**WORK TASK:** All lines from the one that contains "(368, 312) none" to the end of the data must be retyped exactly. Pictures are not retyped.

Saved data entries:
========================================================================
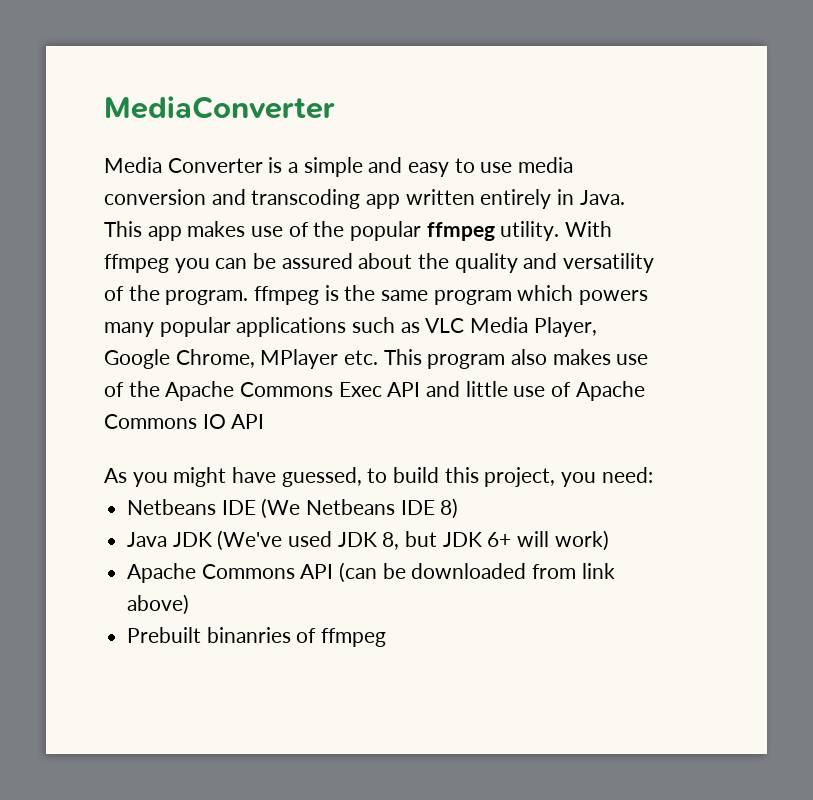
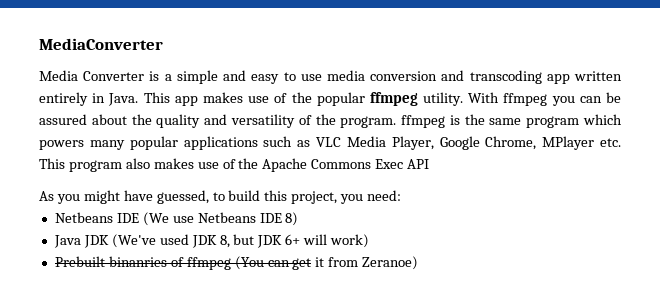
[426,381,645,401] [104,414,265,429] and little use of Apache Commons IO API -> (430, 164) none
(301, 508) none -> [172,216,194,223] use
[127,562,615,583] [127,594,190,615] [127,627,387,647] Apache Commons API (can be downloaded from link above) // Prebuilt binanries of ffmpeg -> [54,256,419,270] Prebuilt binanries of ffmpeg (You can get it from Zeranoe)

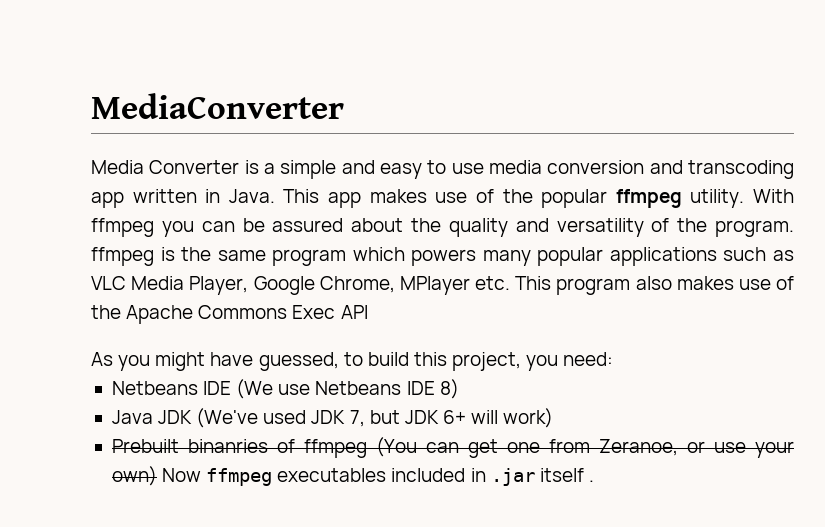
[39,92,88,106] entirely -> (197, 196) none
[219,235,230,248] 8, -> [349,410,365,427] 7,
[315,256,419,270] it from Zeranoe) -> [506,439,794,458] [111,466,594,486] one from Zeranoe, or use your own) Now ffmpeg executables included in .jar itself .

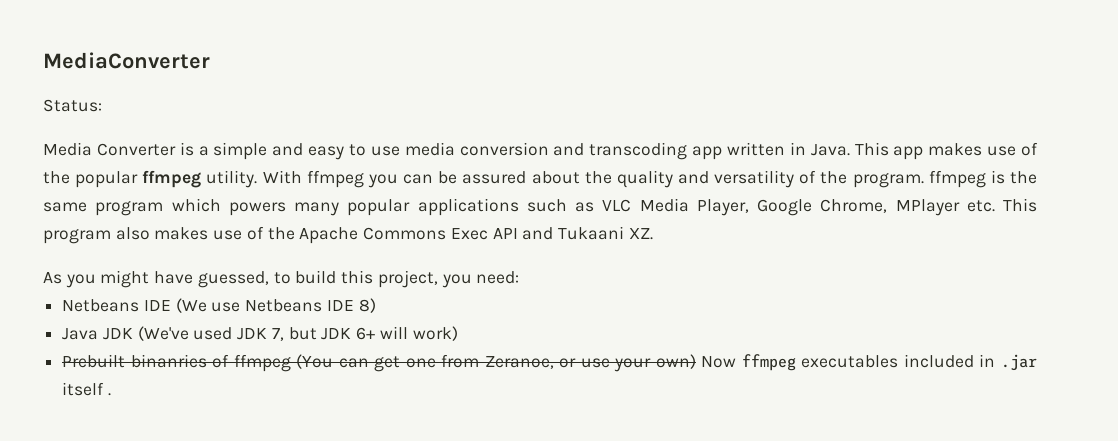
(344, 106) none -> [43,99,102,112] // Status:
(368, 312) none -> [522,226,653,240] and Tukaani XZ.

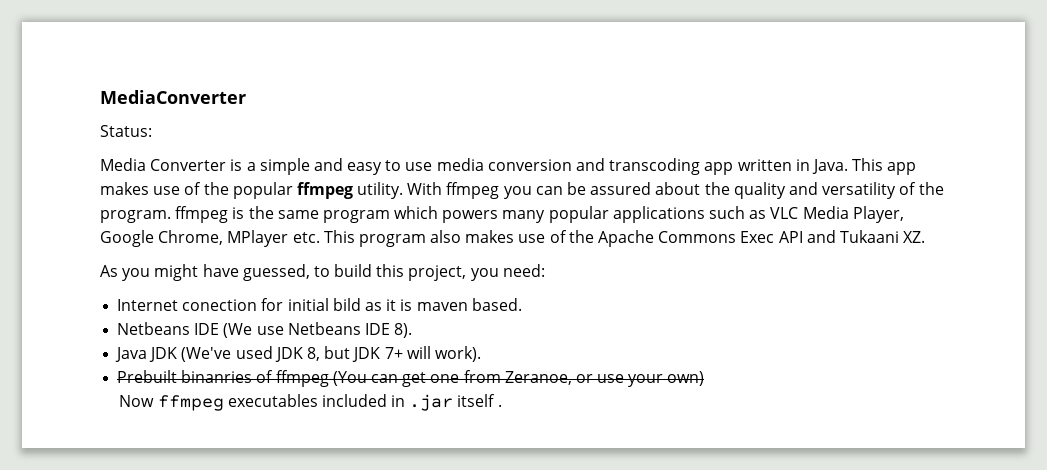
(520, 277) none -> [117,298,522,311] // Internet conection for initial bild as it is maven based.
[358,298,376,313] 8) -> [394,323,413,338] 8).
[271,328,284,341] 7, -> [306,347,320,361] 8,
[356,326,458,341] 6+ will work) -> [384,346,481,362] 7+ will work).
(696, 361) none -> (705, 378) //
========================================================================
**RESULT FOR THIS TASK:**
(368, 312) none -> [522,226,653,240] and Tukaani XZ.

(520, 277) none -> [117,298,522,311] // Internet conection for initial bild as it is maven based.
[358,298,376,313] 8) -> [394,323,413,338] 8).
[271,328,284,341] 7, -> [306,347,320,361] 8,
[356,326,458,341] 6+ will work) -> [384,346,481,362] 7+ will work).
(696, 361) none -> (705, 378) //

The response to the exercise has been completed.